Thursday, February 3, 2011

About Romans 4

I had to write this for one of my seminary classes and thought that I would share.
Romans chapter 4 begins by showing us that we cannot be justified by our works; Paul offers three lines of reason why this is so. He begins with Abraham; Abraham was justified before God because of his faith. Although Abraham did many great things for God, he could not be justified by those works because he would have had something to brag about. The Bible tells us that Abraham believed God and it was counted to him for righteousness. In summary, Abraham’s faith cause him to work for God, He was not working to earn his justification before God. Second, Abraham reminds us that if we worked for our righteousness God would owe us something’ but God owes no man anything except for the judgment that we have earned through our sin. Finally, Paul points us to the words of David, “Even as David also describeth the blessedness of the man, unto whom God imputeth righteousness without works, 7 Saying, Blessed are they whose iniquities are forgiven, and whose sins are covered. 8 Blessed is the man to whom the Lord will not impute sin.” David was a man who understood that sinful men deserve nothing but God’s wrath, but God through his grace imputes His righteousness on those who trust in Him instead of placing on us our sin and the punishment carried by our sin.
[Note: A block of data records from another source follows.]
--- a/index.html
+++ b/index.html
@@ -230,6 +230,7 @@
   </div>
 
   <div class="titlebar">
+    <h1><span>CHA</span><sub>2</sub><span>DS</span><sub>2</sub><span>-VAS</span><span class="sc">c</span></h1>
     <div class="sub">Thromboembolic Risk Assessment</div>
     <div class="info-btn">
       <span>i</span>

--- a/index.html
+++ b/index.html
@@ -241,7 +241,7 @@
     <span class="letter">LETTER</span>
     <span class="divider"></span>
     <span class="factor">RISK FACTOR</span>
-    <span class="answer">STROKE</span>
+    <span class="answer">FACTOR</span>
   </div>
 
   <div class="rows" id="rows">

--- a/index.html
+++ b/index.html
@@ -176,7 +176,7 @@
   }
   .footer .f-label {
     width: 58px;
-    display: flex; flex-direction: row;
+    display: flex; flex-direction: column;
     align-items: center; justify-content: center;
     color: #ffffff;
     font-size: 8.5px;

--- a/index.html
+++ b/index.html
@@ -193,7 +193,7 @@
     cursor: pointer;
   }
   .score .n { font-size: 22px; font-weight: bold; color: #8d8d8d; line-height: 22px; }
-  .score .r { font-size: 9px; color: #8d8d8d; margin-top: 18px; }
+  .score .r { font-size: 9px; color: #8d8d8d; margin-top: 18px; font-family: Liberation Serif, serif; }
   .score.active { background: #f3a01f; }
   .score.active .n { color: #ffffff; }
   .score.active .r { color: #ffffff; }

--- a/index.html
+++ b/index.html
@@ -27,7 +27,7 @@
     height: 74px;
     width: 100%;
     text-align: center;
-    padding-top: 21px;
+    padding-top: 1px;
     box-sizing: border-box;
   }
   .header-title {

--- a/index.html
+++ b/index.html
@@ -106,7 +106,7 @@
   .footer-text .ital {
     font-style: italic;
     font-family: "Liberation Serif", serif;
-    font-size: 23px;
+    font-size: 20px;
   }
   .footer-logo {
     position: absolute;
                Paul continues in Romans 4:9-15 that man cannot be saved by their religiousness. God bestowed an amazing amount of love on us when He offered mercy through His grace to us instead of the judgment that we deserved. Paul again uses the father of the Jewish nation and a man of great faith to demonstrate to us the inadequacy of religious ceremony. Paul begins by establishing that righteousness was reckoned to Abraham before the ceremony of circumcision. To understand the word recon it is best to picture a bank statement with a huge negative balance, to recon would be to place money from a different account into the negative account erasing the debt; it is not earned it is simply moved from one account to the other. As sinful humans we had a huge negative balance of righteousness in our account because of our sin, the debt was so large that it could never be repaid but Christ, who owed nothing, died on the cross making it possible for His righteousness to be imputed on our account thus bringing us into good standing with God.  As a result of Abraham’s faith in God, God’s righteousness was imputed to him and circumcision was given as an outward sign of Abraham’s inward faith (much like believer’s baptism today).
                Paul concludes the chapter by showing us the true path to righteousness: faith in God. Abraham was given some seemingly impossible promises from God, but Abraham had faith that if God could make a promise that God could also keep those promises. Surely Abraham knew the weakness of his body and the age of his wife, yet he had faith in God. God gave us the account of Abraham, not as an account of one saved by works or religion, but as a shining example of one who has been saved by faith. Today we can look at our sinful bodies and we are tempted to try to work ourselves clean through religion or good works, but just as with Abraham, all that is required is an unwavering faith in God and a confidence in the promise of forgiveness offered through the life, death and resurrection of Jesus Christ. Truly it is by grace we are saved through faith.